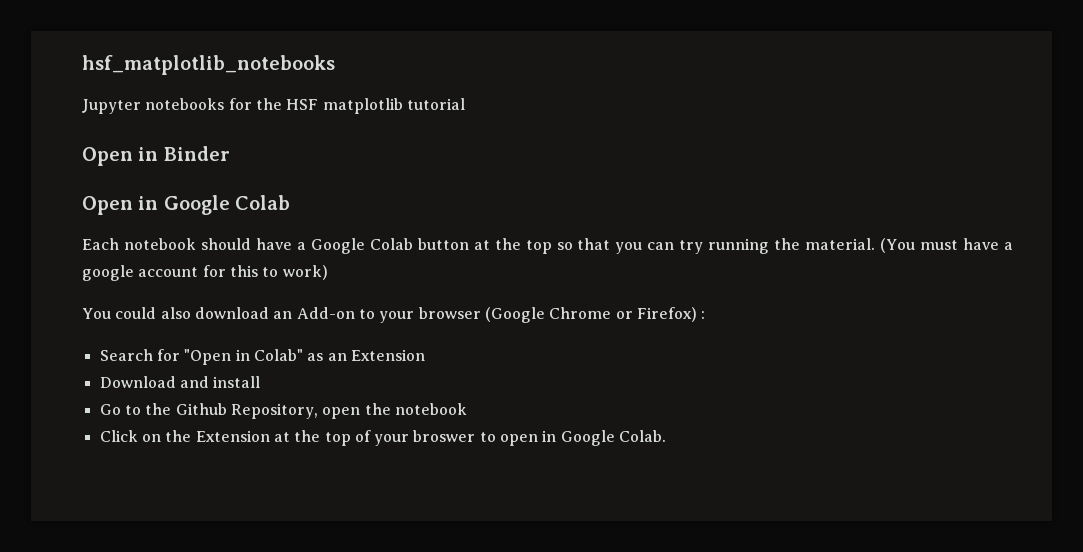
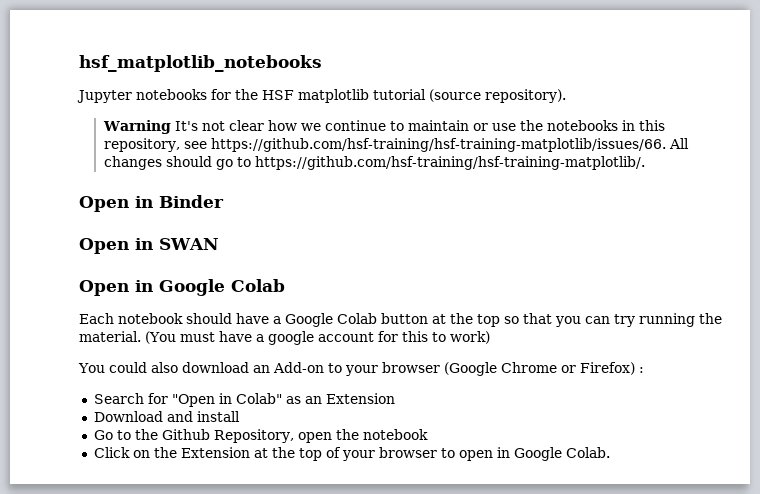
(465, 104) none -> [429,89,566,103] [102,120,665,134] [103,138,689,152] [103,156,645,170] (source repository). // Warning It's not clear how we continue to maintain or use the notebooks in this repository, see https://github.com/hsf-training/hsf-training-matplotlib/issues/66. All changes should go to https://github.com/hsf-training/hsf-training-matplotlib/.
(230, 153) none -> [79,238,219,254] // Open in SWAN
[413,430,476,442] broswer -> [378,447,437,458] browser

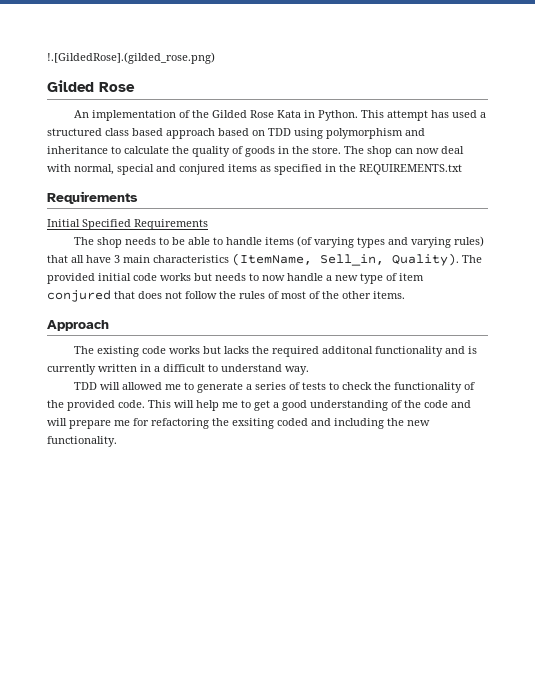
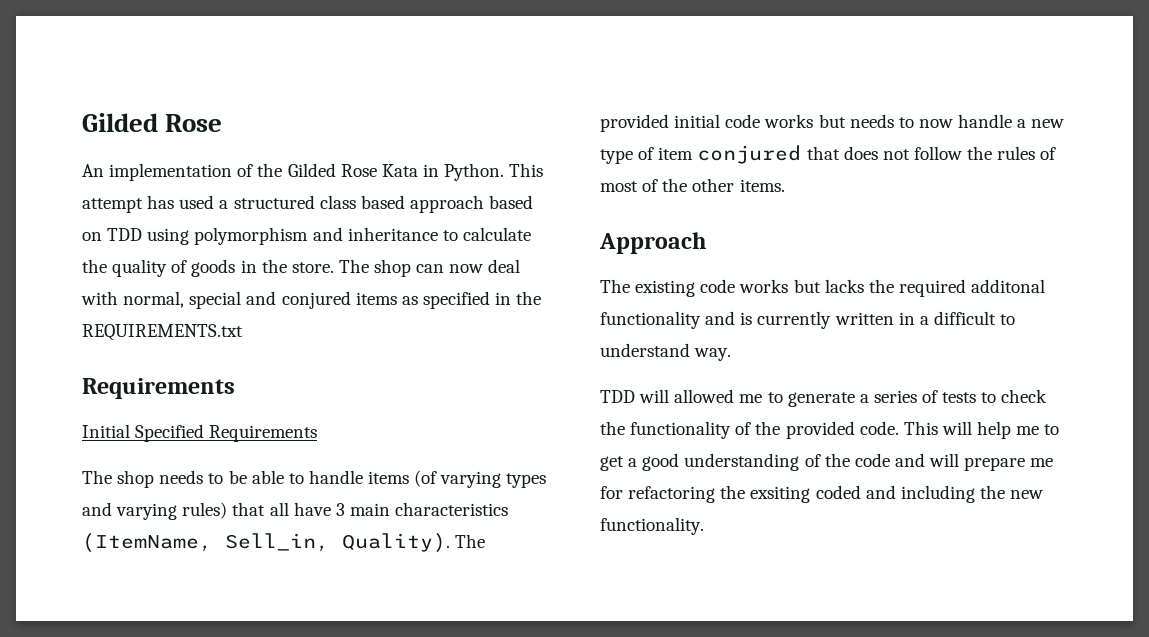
[47,52,215,64] !.[GildedRose].(gilded_rose.png) // -> (82, 122) none

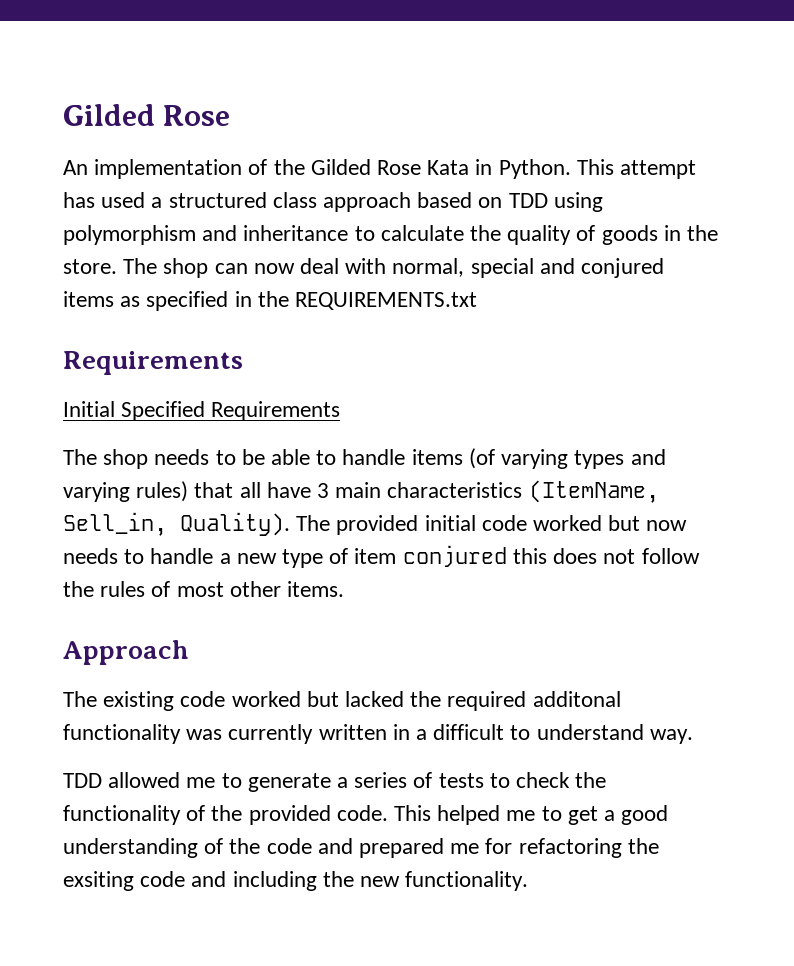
[360,195,405,209] based -> (317, 200) none
[764,114,953,128] works but needs to now -> [533,515,688,531] [63,548,145,564] worked but now needs to
[806,146,840,160] that -> [512,548,547,564] this
[642,178,688,192] of the -> (224, 589) none
[739,279,864,293] works but lacks -> [231,691,405,707] worked but lacked
[705,311,753,325] and is -> [186,729,223,740] was
[639,389,670,403] will -> (102, 780) none
[941,421,1012,439] will help -> [437,805,501,825] helped
[929,453,1026,471] will prepare -> [359,838,445,858] prepared
[815,485,861,499] coded -> [140,871,186,887] code

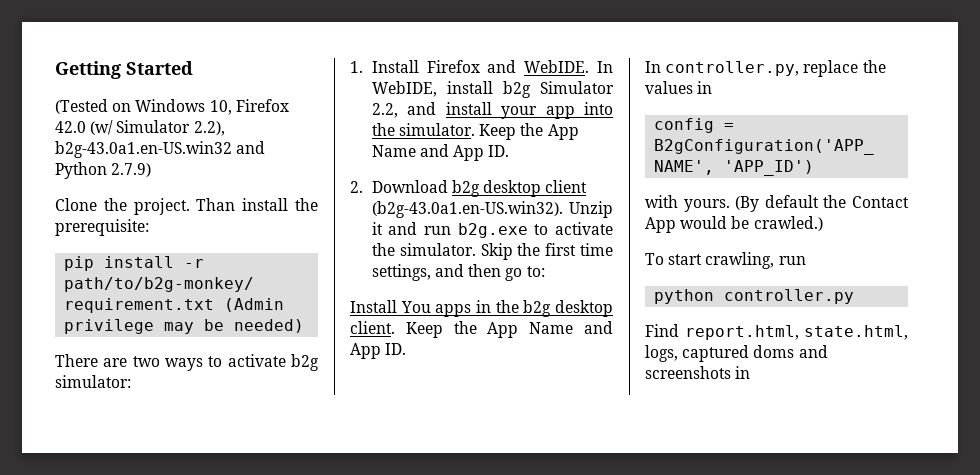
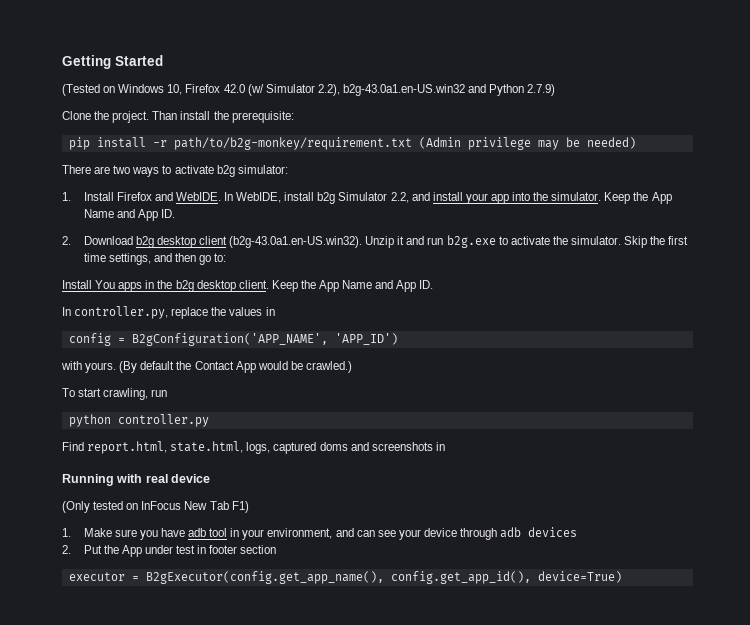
(751, 372) none -> [62,474,211,486] [62,501,249,513] [62,527,578,540] [62,545,277,557] [68,571,622,584] // Running with real device // (Only tested on InFocus New Tab F1) // 1. Make sure you have adb tool in your environment, and can see your device through adb devices // 2. Put the App under test in footer section // executor = B2gExecutor(config.get_app_name(), config.get_app_id(), device=True)

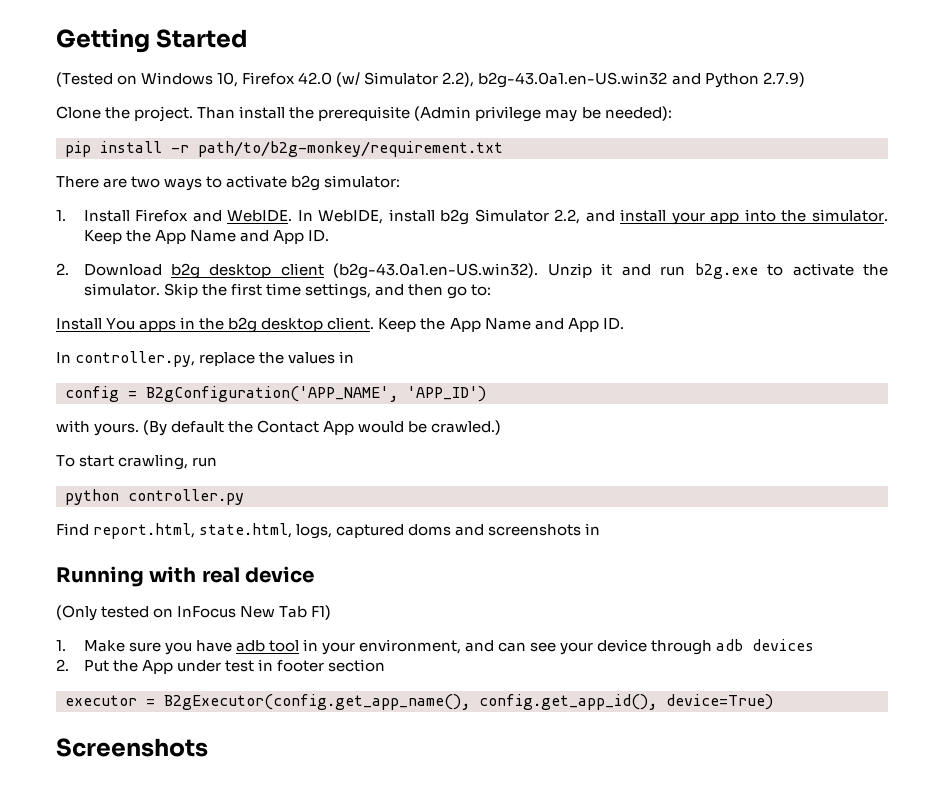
[231,111,294,123] prerequisite: -> [318,106,672,122] prerequisite (Admin privilege may be needed):
[418,137,636,150] (Admin privilege may be needed) -> (503, 149) none
(622, 577) none -> [56,738,208,757] // Screenshots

::::::::::

- Problem to work on -
The exact lines from the one containing "[418,137,636,150] (Admin privilege" through the end of the listing above are the expected output; include nothing else.

- Finished exercise -
[418,137,636,150] (Admin privilege may be needed) -> (503, 149) none
(622, 577) none -> [56,738,208,757] // Screenshots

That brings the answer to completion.